• Task data
▬▬▬▬▬▬▬▬▬▬
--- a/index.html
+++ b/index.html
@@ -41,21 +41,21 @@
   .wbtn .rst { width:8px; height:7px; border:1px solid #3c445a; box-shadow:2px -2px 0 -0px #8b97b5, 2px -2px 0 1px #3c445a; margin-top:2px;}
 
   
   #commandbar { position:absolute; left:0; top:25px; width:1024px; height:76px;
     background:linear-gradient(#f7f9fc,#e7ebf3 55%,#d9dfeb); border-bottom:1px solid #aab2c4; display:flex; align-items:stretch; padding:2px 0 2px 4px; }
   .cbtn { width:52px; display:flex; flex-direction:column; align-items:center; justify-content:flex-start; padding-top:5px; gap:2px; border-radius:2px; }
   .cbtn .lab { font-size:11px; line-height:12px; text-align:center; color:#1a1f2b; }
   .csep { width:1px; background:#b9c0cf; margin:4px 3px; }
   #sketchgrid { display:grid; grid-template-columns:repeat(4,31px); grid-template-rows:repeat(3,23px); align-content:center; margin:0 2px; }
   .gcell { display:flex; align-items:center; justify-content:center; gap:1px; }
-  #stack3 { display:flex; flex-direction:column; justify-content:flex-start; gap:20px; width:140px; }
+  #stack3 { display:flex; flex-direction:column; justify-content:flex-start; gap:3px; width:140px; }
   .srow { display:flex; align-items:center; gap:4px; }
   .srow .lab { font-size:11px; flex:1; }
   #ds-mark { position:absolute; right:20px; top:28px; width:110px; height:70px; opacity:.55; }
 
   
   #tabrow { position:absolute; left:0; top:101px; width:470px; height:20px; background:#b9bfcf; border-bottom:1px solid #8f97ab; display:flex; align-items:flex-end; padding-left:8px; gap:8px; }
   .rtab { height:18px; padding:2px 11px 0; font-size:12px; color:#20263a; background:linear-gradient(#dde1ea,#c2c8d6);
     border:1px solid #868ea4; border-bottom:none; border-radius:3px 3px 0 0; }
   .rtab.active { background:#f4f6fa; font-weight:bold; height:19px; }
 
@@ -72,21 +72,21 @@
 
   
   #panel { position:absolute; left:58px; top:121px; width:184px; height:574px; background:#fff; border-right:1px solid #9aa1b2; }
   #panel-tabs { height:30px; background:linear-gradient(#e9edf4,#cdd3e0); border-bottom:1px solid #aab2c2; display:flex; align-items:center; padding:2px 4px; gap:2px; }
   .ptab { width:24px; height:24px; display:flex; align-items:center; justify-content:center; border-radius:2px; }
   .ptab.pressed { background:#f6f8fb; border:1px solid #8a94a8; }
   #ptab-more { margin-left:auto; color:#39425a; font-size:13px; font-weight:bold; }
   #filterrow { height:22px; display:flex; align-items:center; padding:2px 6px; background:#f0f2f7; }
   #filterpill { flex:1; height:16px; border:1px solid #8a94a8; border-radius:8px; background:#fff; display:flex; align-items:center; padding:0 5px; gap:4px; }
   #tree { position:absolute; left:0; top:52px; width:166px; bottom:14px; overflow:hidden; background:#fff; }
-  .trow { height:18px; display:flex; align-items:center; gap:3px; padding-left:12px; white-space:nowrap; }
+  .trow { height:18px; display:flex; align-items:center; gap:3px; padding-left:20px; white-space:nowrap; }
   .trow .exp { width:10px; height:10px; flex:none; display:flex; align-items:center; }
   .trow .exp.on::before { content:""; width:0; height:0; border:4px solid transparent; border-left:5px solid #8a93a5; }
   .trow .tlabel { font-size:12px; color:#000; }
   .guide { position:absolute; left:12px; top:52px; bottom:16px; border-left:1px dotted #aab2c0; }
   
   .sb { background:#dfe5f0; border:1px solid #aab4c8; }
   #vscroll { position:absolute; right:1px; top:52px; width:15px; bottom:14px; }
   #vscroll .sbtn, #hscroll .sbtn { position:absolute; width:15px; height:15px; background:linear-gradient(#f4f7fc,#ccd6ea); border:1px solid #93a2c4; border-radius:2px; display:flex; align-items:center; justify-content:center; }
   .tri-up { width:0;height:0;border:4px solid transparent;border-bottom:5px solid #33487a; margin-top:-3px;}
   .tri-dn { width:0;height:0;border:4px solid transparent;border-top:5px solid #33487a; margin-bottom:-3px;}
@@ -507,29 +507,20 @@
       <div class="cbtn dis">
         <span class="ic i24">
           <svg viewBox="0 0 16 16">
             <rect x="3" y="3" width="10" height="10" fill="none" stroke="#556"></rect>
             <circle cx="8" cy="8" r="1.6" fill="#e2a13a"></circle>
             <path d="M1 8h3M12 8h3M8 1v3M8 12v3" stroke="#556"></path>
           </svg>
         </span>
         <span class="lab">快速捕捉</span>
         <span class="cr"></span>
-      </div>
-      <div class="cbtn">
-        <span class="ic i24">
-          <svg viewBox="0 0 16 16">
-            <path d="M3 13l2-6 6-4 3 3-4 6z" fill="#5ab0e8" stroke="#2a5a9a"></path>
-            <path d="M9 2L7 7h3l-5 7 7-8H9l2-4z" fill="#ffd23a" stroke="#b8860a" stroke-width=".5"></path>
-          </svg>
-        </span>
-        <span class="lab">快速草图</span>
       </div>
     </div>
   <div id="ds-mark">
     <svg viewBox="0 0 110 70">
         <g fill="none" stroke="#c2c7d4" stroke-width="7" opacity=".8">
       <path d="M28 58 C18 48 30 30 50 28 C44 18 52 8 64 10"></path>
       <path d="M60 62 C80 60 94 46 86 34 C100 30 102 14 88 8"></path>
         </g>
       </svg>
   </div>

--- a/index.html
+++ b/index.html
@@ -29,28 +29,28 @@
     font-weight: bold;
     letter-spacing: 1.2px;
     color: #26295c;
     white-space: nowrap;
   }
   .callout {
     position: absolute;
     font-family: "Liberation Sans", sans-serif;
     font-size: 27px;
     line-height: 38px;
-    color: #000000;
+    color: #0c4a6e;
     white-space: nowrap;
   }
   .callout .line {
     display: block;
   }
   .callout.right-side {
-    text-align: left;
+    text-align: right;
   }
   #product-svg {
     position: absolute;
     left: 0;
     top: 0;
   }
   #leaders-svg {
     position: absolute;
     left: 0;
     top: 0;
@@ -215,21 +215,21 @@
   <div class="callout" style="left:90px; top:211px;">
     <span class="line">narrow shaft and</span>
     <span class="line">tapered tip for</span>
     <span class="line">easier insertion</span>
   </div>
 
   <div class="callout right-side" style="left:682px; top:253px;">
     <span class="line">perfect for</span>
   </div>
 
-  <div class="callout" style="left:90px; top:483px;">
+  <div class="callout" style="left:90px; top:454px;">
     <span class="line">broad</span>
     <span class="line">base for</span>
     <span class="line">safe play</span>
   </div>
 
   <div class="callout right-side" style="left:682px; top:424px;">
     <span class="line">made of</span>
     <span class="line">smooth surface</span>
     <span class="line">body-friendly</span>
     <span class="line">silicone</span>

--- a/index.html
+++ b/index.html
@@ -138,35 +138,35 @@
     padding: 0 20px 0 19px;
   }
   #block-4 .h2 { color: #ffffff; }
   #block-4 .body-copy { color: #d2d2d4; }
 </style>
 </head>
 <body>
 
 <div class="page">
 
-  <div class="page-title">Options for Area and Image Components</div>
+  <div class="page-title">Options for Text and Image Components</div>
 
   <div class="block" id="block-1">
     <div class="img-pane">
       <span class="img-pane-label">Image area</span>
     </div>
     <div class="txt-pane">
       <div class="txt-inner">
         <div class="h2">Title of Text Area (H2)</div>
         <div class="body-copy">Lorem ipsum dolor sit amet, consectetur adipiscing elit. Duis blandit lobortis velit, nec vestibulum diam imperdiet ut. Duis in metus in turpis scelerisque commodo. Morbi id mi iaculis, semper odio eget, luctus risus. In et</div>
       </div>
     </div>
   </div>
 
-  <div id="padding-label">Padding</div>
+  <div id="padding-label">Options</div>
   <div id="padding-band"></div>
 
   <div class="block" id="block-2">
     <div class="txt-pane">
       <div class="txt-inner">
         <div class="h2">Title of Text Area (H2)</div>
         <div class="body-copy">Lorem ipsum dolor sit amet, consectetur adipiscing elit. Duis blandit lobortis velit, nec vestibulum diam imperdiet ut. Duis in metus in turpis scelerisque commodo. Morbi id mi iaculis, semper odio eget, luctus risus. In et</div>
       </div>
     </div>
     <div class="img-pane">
▬▬▬▬▬▬▬▬▬▬
• Try it
An exact copy of the data is needed, running from its first line through the line that holds "height:18px; padding:2px 11px", and nothing beyond that.

• Answer to the problem
--- a/index.html
+++ b/index.html
@@ -41,21 +41,21 @@
   .wbtn .rst { width:8px; height:7px; border:1px solid #3c445a; box-shadow:2px -2px 0 -0px #8b97b5, 2px -2px 0 1px #3c445a; margin-top:2px;}
 
   
   #commandbar { position:absolute; left:0; top:25px; width:1024px; height:76px;
     background:linear-gradient(#f7f9fc,#e7ebf3 55%,#d9dfeb); border-bottom:1px solid #aab2c4; display:flex; align-items:stretch; padding:2px 0 2px 4px; }
   .cbtn { width:52px; display:flex; flex-direction:column; align-items:center; justify-content:flex-start; padding-top:5px; gap:2px; border-radius:2px; }
   .cbtn .lab { font-size:11px; line-height:12px; text-align:center; color:#1a1f2b; }
   .csep { width:1px; background:#b9c0cf; margin:4px 3px; }
   #sketchgrid { display:grid; grid-template-columns:repeat(4,31px); grid-template-rows:repeat(3,23px); align-content:center; margin:0 2px; }
   .gcell { display:flex; align-items:center; justify-content:center; gap:1px; }
-  #stack3 { display:flex; flex-direction:column; justify-content:flex-start; gap:20px; width:140px; }
+  #stack3 { display:flex; flex-direction:column; justify-content:flex-start; gap:3px; width:140px; }
   .srow { display:flex; align-items:center; gap:4px; }
   .srow .lab { font-size:11px; flex:1; }
   #ds-mark { position:absolute; right:20px; top:28px; width:110px; height:70px; opacity:.55; }
 
   
   #tabrow { position:absolute; left:0; top:101px; width:470px; height:20px; background:#b9bfcf; border-bottom:1px solid #8f97ab; display:flex; align-items:flex-end; padding-left:8px; gap:8px; }
   .rtab { height:18px; padding:2px 11px 0; font-size:12px; color:#20263a; background:linear-gradient(#dde1ea,#c2c8d6);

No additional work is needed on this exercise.